You can find more details on the differences in the newly found version and my full review of the ‘complete’ cut here. The new restoration uses the best available material throughout and the only parts of the film that are not stunning in their quality, for a film over eighty years old, are the recently discovered scenes. Sourced from the Argentinian materials these are of extremely lower quality and restoration expert Martin Koerber even goes so far as to describe them (in the documentary included in this release) as “…the worst material I have ever seen in my life”. A digital restoration was undertaken though and although these sequences stand out as being of a much lesser quality what they add to the film in other areas make them essential.
The transfer to Blu-ray is of a very high standard with a clear 1080p transfer and a beautiful newly recorded score based on on the original composition for the film by Gottfried Huppertz. Apart from the obvious and unavoidable print damage issues on the main feature the only issues I found were a few picture errors on the documentary Die Reise nach Metropolis but these were extremely minor and will not effect one’s enjoyment.

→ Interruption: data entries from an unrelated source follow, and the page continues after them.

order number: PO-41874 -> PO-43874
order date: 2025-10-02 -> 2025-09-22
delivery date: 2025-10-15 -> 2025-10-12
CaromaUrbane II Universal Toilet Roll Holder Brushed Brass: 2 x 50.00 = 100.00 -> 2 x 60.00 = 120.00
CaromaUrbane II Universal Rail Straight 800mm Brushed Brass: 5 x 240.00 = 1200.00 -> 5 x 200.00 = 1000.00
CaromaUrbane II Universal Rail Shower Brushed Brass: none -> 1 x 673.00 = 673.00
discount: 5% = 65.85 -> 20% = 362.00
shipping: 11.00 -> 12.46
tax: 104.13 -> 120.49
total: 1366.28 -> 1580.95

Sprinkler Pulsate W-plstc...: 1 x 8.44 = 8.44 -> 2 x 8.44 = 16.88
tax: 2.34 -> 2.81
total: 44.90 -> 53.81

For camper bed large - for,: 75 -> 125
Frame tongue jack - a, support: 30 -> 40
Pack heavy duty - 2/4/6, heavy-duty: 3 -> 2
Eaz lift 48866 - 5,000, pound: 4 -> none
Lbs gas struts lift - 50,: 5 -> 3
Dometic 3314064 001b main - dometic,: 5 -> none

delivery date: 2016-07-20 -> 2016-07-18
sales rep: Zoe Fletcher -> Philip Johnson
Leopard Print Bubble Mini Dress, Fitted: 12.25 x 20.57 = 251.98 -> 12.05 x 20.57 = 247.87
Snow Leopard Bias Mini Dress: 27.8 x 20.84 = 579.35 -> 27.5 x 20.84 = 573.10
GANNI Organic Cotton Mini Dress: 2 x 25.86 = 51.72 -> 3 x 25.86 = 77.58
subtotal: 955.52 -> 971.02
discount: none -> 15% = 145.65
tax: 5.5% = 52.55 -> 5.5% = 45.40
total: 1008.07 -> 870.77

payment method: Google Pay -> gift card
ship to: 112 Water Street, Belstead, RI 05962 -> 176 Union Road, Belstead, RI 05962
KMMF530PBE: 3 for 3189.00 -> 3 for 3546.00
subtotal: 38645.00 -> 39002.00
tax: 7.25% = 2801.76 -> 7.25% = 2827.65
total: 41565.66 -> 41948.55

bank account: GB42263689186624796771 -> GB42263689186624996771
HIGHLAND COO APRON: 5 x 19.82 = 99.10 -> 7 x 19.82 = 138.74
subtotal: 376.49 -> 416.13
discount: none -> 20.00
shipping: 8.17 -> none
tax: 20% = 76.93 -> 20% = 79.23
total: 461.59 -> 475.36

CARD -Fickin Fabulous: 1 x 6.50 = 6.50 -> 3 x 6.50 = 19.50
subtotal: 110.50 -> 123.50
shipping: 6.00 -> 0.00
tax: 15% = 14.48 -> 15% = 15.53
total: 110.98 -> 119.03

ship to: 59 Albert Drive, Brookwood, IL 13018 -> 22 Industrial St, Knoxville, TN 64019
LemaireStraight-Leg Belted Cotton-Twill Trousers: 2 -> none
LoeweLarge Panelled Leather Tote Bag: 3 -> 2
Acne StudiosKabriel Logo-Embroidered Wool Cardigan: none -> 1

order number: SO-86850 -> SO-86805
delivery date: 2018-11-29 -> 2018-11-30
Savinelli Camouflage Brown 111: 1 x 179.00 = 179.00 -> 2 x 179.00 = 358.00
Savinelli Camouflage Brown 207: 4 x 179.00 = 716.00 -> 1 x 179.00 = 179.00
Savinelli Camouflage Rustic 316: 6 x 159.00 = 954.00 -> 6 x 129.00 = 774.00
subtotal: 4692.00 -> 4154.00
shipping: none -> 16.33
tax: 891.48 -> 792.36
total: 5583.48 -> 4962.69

The extras are particularly good, the disc including the aforementioned documentary and also a commentary from David Kalat and Jonathan Rosenbaum (not included on the US edition). The commentary is relatively lively and informative although there are perhaps too many occurrences where sections are read from articles on Metropolis. Perhaps most interesting is the pair’s discussion of the concept of the definitive version of Metropolis and how this seems to be at the expense of any other versions. The debate raised is an interesting one and is particularly relevant as MoC have only included the ‘complete’ cut on this disc. The Masters of Cinema Blu-ray is still an essential purchase though for any fan of the film and is an absolute joy to watch.
The complete list of the special features can be found below,
• 150-minute reconstructed and restored 2010 version (including 25 minutes of footage previously thought lost to the world)
• Separate DVD and BD editions with wraparound embossed sleeve, or Ltd Ed Steelbook Dual Format edition
• Pristine new HD transfer (1080p on Blu-ray)
• New 2010 symphony orchestra studio recording of the original 1927 Gottfried Huppertz score in 5.1
• Newly translated optional English subtitles as well as the original German intertitles
• Full-length audio commentary by David Kalat and Jonathan Rosenbaum
• Die Reise nach Metropolis (2010, 53 minutes), a documentary about the film
• 2010 re-release trailer
• 56-page booklet featuring archival interviews with Fritz Lang, a 1927 review by Luis Buñuel, articles by Jonathan Rosenbaum and Karen Naundorf, and restoration notes by Martin Koerber.